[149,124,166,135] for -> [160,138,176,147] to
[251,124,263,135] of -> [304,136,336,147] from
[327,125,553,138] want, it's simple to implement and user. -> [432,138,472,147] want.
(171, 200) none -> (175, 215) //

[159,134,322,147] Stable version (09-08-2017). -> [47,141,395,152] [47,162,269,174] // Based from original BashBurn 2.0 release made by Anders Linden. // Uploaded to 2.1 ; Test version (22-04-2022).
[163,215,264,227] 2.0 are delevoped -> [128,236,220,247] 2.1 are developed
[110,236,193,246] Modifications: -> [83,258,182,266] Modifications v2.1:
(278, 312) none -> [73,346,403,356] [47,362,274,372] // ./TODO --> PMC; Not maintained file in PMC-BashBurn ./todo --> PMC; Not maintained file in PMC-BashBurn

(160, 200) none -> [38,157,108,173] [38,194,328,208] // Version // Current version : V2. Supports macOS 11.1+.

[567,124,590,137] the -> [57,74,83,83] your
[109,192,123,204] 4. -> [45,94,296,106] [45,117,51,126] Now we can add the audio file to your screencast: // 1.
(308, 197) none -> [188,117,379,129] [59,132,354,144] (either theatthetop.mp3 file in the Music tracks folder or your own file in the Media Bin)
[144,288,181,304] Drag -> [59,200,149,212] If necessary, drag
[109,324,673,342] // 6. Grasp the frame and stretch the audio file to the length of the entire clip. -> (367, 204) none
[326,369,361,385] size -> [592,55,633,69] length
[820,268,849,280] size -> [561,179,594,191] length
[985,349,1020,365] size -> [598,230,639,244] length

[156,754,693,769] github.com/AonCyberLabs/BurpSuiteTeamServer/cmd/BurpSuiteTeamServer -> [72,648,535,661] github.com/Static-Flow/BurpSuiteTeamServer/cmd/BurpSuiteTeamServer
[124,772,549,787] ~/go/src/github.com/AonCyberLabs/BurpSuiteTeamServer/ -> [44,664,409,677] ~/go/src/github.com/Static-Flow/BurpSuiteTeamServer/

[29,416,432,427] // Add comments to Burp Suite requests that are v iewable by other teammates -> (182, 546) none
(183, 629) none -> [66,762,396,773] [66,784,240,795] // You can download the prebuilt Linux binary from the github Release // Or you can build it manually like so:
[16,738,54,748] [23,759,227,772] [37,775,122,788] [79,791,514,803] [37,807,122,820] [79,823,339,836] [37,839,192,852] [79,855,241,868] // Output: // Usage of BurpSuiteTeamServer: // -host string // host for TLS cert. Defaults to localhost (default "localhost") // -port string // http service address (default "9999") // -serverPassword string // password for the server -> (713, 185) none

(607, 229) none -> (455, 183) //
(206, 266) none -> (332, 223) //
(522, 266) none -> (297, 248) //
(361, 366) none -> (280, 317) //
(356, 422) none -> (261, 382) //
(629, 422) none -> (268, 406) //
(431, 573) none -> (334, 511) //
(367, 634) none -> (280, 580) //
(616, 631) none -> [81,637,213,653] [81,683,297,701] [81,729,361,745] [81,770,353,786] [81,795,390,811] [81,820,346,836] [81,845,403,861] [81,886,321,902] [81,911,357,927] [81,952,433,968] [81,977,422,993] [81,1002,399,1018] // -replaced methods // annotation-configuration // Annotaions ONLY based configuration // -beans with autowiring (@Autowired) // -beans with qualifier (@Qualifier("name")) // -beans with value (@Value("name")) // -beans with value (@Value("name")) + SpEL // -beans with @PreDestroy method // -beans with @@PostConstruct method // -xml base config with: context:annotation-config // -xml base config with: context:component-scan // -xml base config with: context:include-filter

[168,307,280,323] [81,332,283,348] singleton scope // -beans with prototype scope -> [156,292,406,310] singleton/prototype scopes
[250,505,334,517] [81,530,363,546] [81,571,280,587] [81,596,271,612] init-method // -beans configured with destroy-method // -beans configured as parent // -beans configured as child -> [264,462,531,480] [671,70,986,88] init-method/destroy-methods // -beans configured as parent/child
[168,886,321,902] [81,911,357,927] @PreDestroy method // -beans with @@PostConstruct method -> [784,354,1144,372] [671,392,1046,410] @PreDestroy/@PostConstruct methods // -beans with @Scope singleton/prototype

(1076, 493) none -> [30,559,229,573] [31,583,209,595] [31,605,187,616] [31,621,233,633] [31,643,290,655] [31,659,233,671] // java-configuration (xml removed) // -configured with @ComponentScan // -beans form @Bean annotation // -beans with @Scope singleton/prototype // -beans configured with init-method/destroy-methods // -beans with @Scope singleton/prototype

————————

_Exercise instructions_:
Retype exactly the lines above, from the one with "(522, 266) none -> (297, 248) //" through the one with "(367, 634) none -> (280, 580) //", inclusive.

_Solution below_:
(522, 266) none -> (297, 248) //
(361, 366) none -> (280, 317) //
(356, 422) none -> (261, 382) //
(629, 422) none -> (268, 406) //
(431, 573) none -> (334, 511) //
(367, 634) none -> (280, 580) //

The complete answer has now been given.